Exceção aos requisitos para determinação da cláusula de eleição de foro:
O parágrafo primeiro, apresentado acima, prevê uma exceção à escolha do foro de eleição: em contratos em que há relação consumerista. Nesses casos, o foro escolhido pelas partes irá prevalecer mesmo sendo um foro aleatório, quando for favorável ao consumidor, posto que é parte hipossuficiente da relação contratual.
Quais foram as razões para a mudança legislativa?
De acordo com o Projeto de Lei n.º 1.803/2023, o intuito da alteração legislativa é evitar aleatoriedade e conduta abusiva quando da eleição de foro. Assim, com a aplicação dos novos dispositivos legais, há a garantia de que a escolha do local tenha uma ligação concreta com as partes envolvidas ou com o objeto do contrato.
A escolha de juízo aleatório – em razão da maior celeridade no julgamento das causas ou em razão do favorecimento às partes – vinha causando acúmulo de ações judiciais em determinados locais e, por conseguinte, a prejudicialidade ao andamento processual célere e à eficácia da justiça.
Ademais, as alterações buscam a redução dos litígios que têm como objeto discussões acerca da cláusula de eleição de foro. A limitação da escolha do foro de eleição também tende a promover aos contratantes negociações mais tranquilas e transparentes, reduzindo os conflitos causados por dúvidas da aplicação ou não da cláusula de eleição de foro posta em contrato.

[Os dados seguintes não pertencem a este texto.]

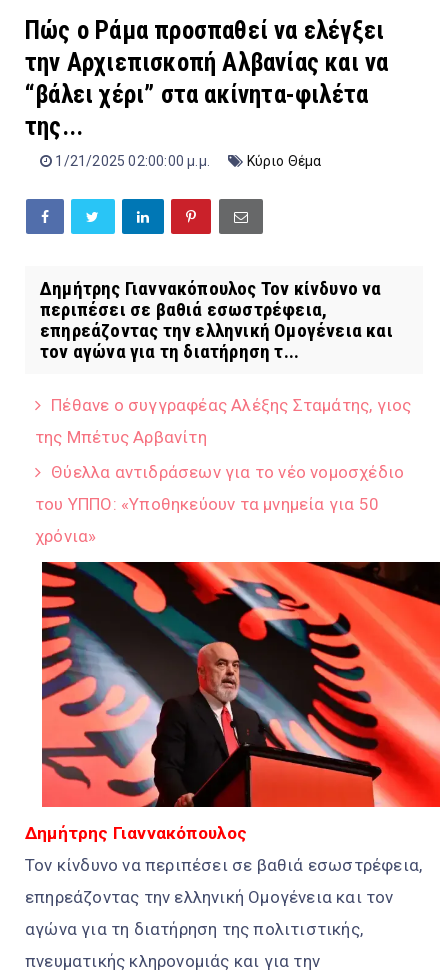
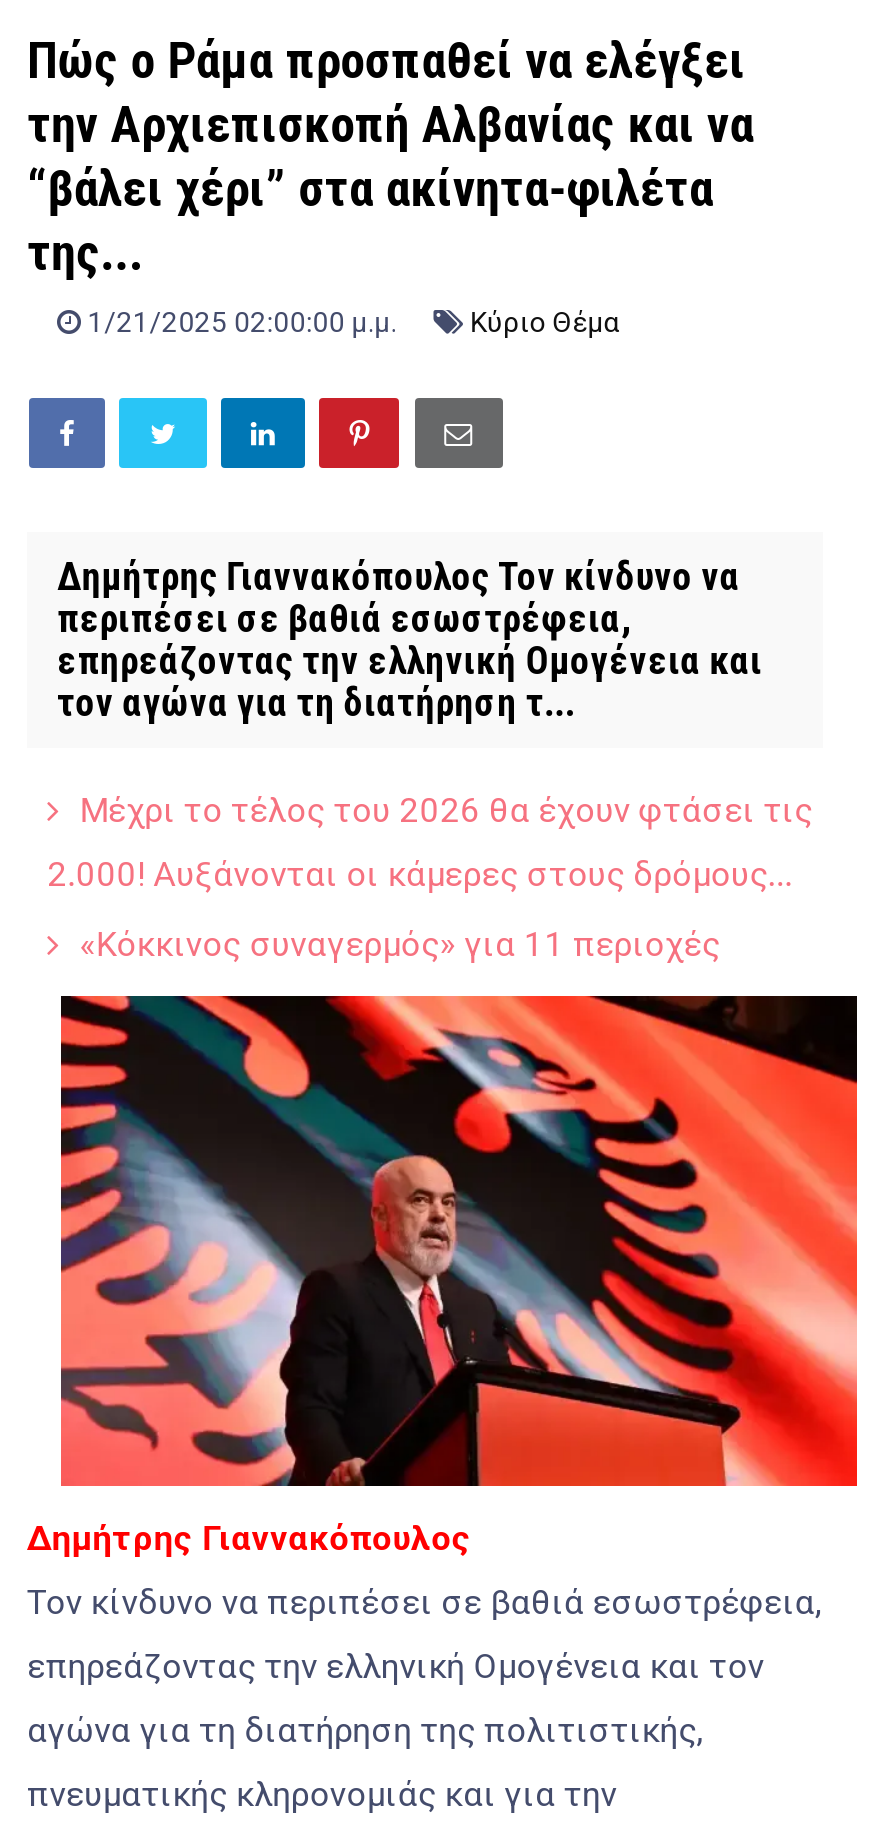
[35,395,411,546] Πέθανε ο συγγραφέας Αλέξης Σταμάτης, γιος | της Μπέτυς Αρβανίτη | Θύελλα αντιδράσεων για το νέο νομοσχέδιο | του ΥΠΠΟ: «Υποθηκεύουν τα μνημεία για 50 | χρόνια» -> [47,790,813,964] Μέχρι το τέλος του 2026 θα έχουν φτάσει τις | 2.000! Αυξάνονται οι κάμερες στους δρόμους... | «Κόκκινος συναγερμός» για 11 περιοχές

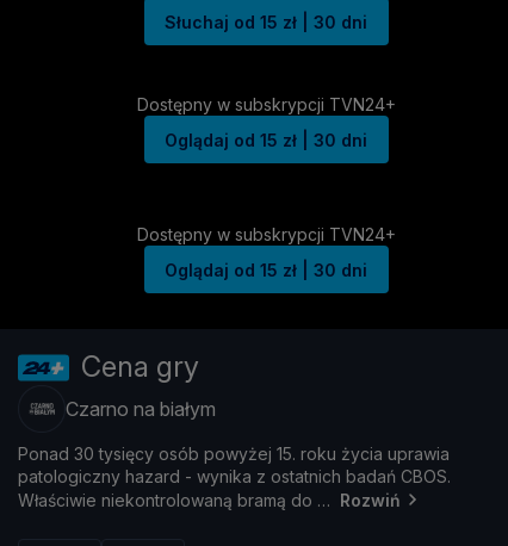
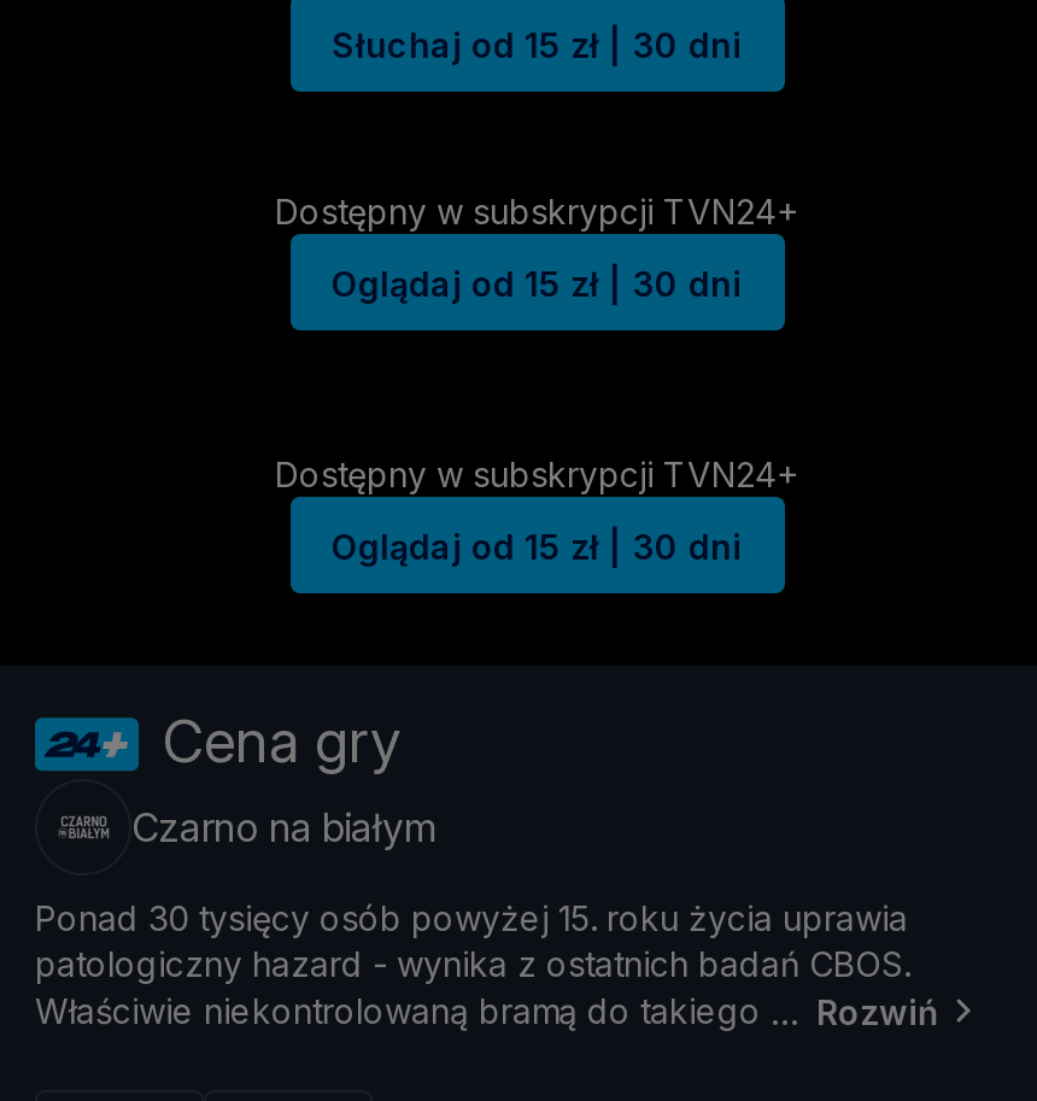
[18,489,317,510] Właściwie niekontrolowaną bramą do -> [35,990,771,1031] Właściwie niekontrolowaną bramą do takiego

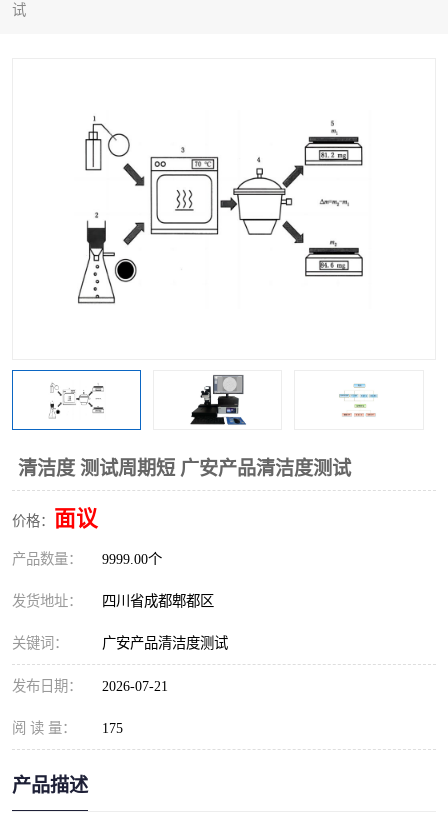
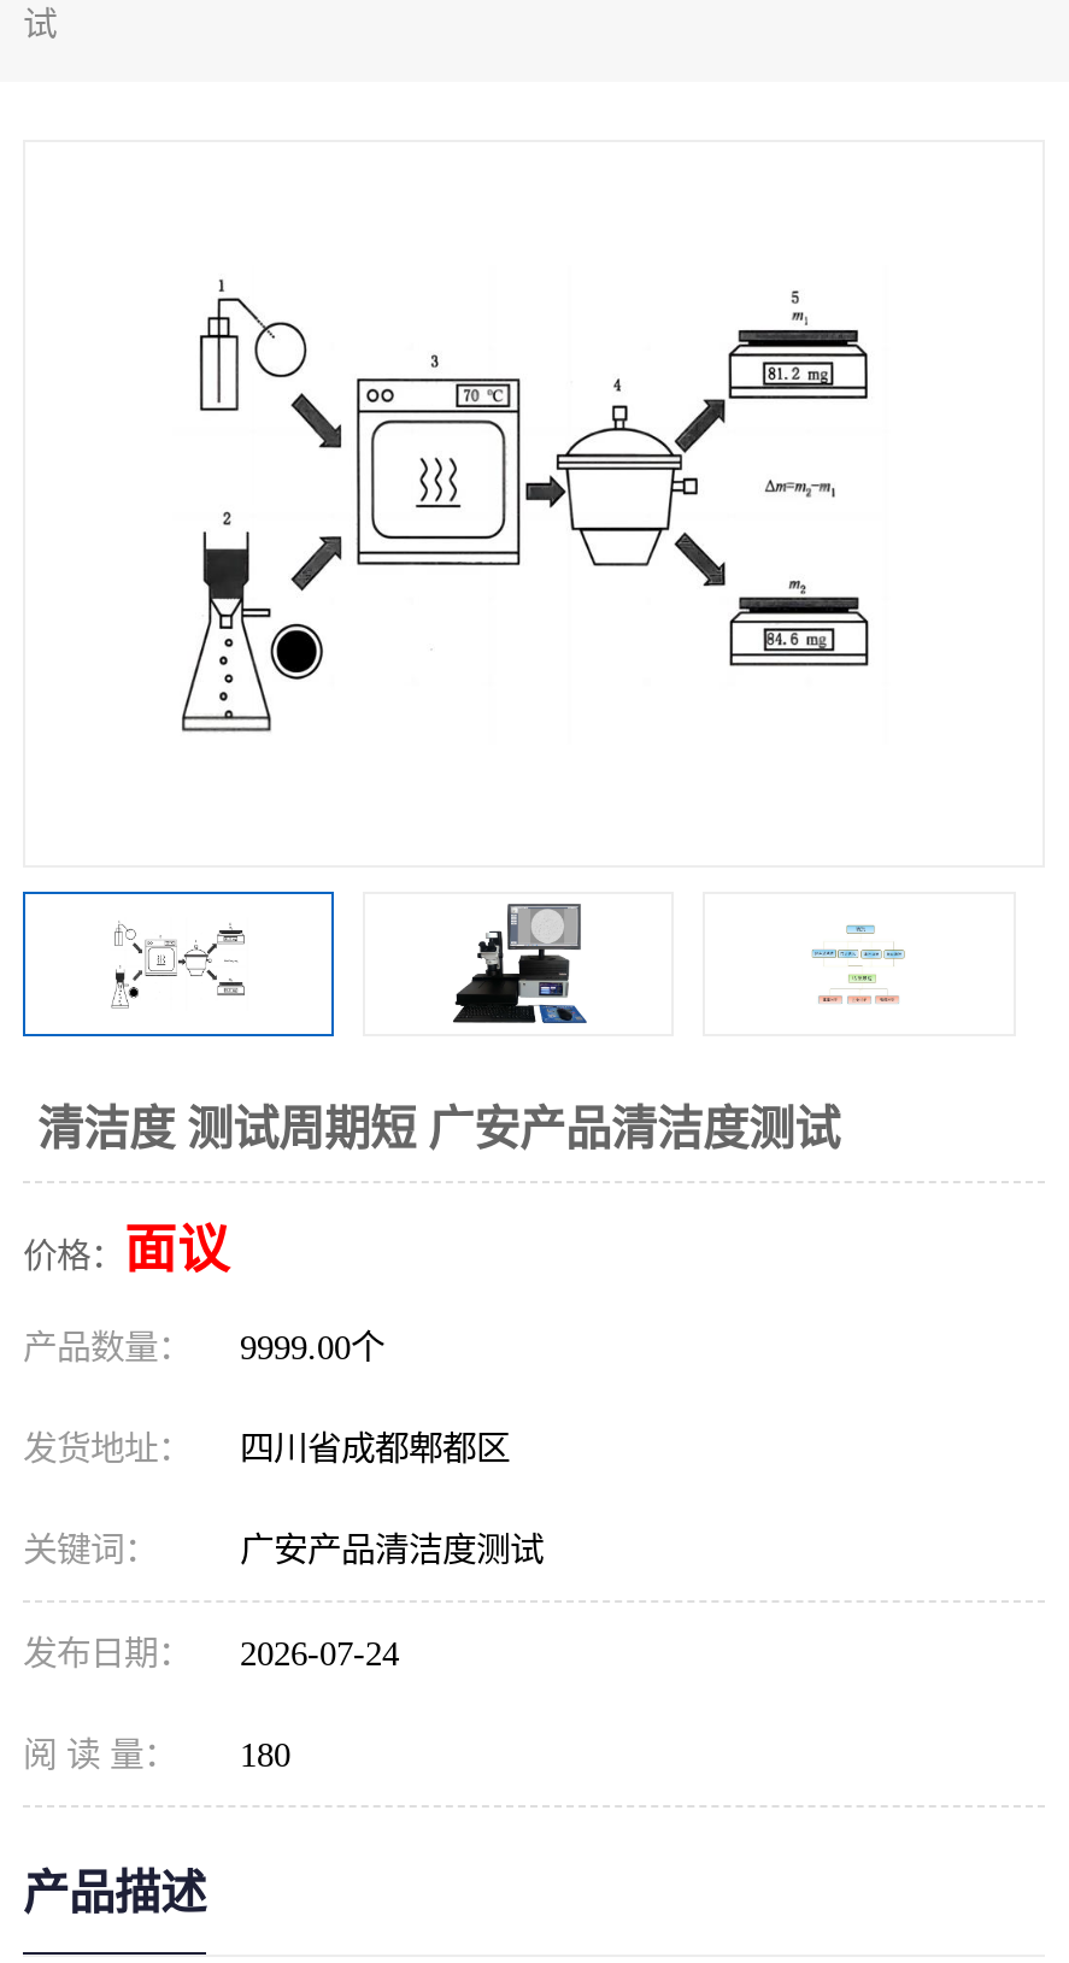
[12,678,168,694] 发布日期： 2026-07-21 -> [23,1634,399,1673] 发布日期： 2026-07-24
[12,720,123,736] 阅 读 量： 175 -> [23,1735,290,1774] 阅 读 量： 180

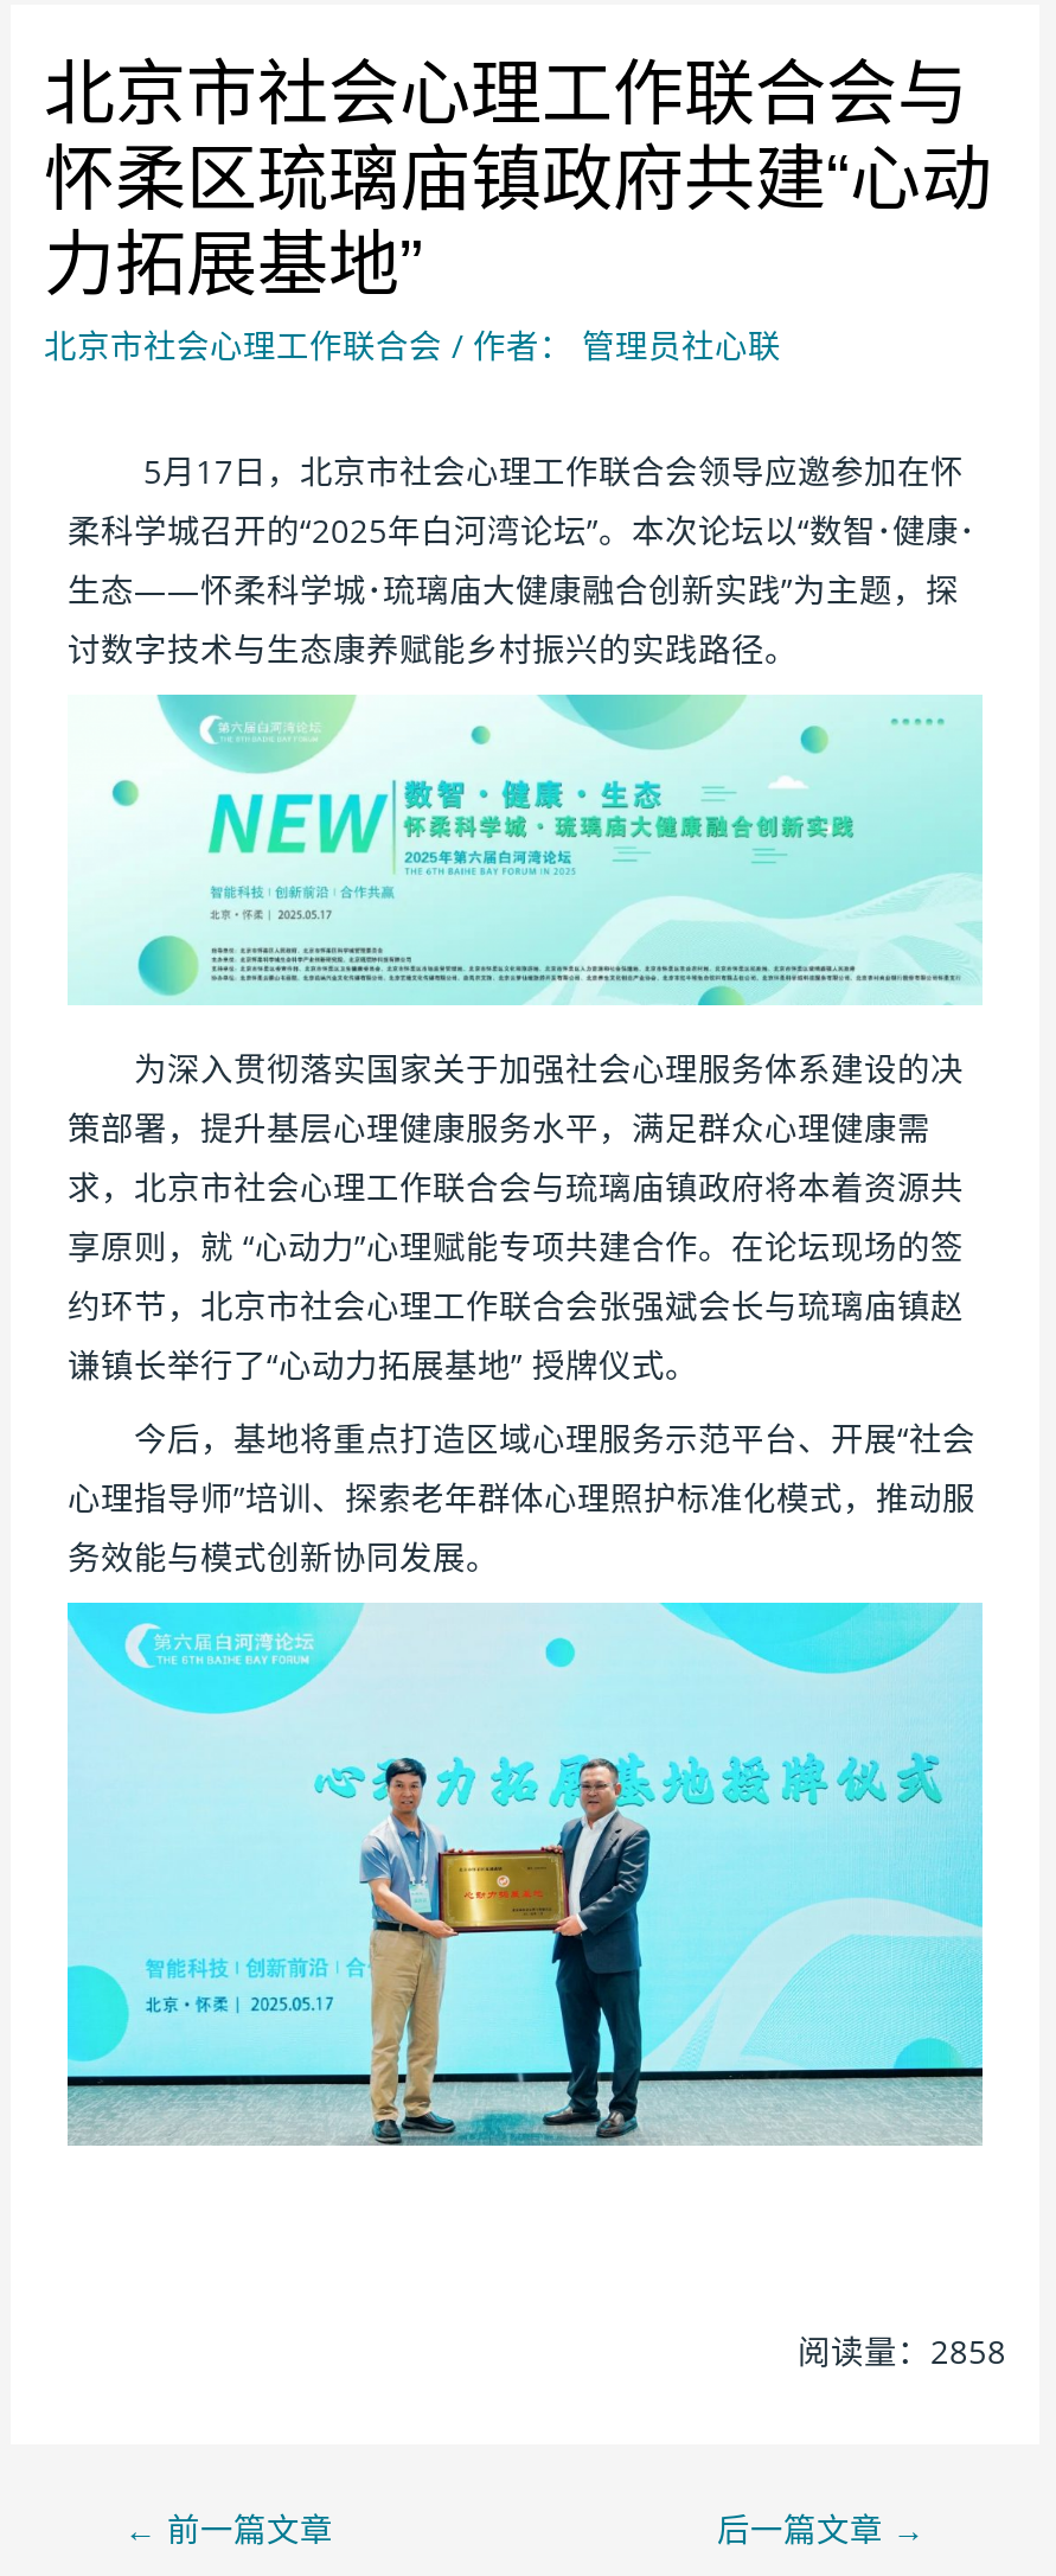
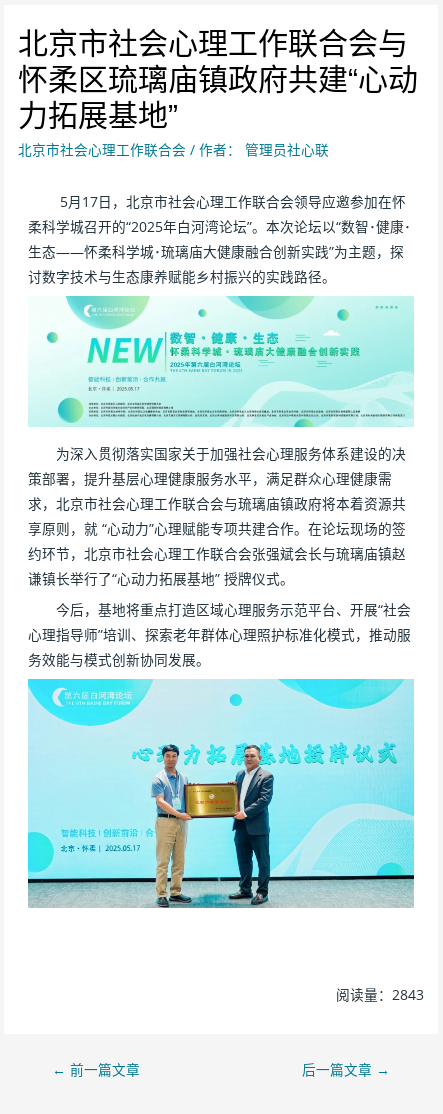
[798,2328,1006,2374] 阅读量：2858 -> [336,985,424,1004] 阅读量：2843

Assim, de modo geral, a mudança visa a promover maior segurança jurídica, clareza, previsibilidade e eficácia à cláusula de eleição de foro posta em contrato.
As alterações passam a valer a partir de quando?
A Lei n.º 14.879/2024, possui aplicação imediata, ou seja, entrou em vigor no momento em que foi publicada. Com isso, as alterações legislativas passaram a produzir efeitos a partir do dia 05.06.2024, data em que ocorreu a publicação da referida Lei no Diário Oficial da União.
Portanto, as alterações inseridas no Código de Processo Civil já estão valendo para todos os contratos civis e empresariais que serão firmados e aqueles que, eventualmente, terão a cláusula de eleição de foro alterada.
Conclusão:
Dessa forma, a partir da alteração legislativa explicada acima, verifica-se que há limitações às partes contratantes na pactuação do lugar, ou foro, em que serão submetidas eventuais ações relativas às obrigações e aos direitos previstos no próprio contrato.
Assim, é necessário que, nos novos contratos e nas revisões dos contratos já firmados, as partes indiquem um foro que guarde relação com o domicílio ou a residência de ao menos um dos envolvidos no negócio jurídico ou com o local da obrigação firmada, a fim de garantir a validade da cláusula de eleição de foro.
Ademais, considerando que a nova redação do artigo 63, do Código de Processo Civil, já está vigente, recomenda-se a revisão dos contratos civis e empresariais já firmados, a fim de verificar se atendem aos novos requisitos dispostos em Lei e evitar problemas contratuais futuros.